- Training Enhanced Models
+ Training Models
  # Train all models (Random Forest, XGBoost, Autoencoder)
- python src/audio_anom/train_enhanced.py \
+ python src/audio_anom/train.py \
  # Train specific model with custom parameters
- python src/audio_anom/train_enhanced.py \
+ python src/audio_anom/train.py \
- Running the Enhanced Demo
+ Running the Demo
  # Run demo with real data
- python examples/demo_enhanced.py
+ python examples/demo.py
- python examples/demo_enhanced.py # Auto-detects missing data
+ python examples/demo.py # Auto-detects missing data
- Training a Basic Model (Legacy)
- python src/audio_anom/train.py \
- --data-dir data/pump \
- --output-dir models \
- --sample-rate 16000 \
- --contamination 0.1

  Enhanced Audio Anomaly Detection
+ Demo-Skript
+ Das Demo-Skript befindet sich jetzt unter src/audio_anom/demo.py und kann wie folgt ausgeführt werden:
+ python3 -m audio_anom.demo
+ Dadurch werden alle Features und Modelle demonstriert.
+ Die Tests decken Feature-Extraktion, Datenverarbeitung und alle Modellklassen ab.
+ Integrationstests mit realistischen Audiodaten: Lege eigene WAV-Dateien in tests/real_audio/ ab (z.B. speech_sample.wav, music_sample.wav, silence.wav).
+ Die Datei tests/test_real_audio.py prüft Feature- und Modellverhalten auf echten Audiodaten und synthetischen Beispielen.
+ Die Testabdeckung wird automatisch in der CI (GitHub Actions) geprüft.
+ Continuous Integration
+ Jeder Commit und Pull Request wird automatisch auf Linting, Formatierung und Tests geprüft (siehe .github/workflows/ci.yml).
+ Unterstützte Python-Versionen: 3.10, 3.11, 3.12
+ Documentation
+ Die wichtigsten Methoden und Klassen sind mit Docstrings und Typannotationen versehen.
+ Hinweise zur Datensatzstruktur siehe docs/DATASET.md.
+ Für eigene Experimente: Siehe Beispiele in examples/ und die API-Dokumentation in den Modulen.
........
Your task
Exactly the lines from the line holding "und synthetischen Beispielen." through the close of the listing above make up the answer; include nothing else.

Answer box
+ Die Datei tests/test_real_audio.py prüft Feature- und Modellverhalten auf echten Audiodaten und synthetischen Beispielen.
+ Die Testabdeckung wird automatisch in der CI (GitHub Actions) geprüft.
+ Continuous Integration
+ Jeder Commit und Pull Request wird automatisch auf Linting, Formatierung und Tests geprüft (siehe .github/workflows/ci.yml).
+ Unterstützte Python-Versionen: 3.10, 3.11, 3.12
+ Documentation
+ Die wichtigsten Methoden und Klassen sind mit Docstrings und Typannotationen versehen.
+ Hinweise zur Datensatzstruktur siehe docs/DATASET.md.
+ Für eigene Experimente: Siehe Beispiele in examples/ und die API-Dokumentation in den Modulen.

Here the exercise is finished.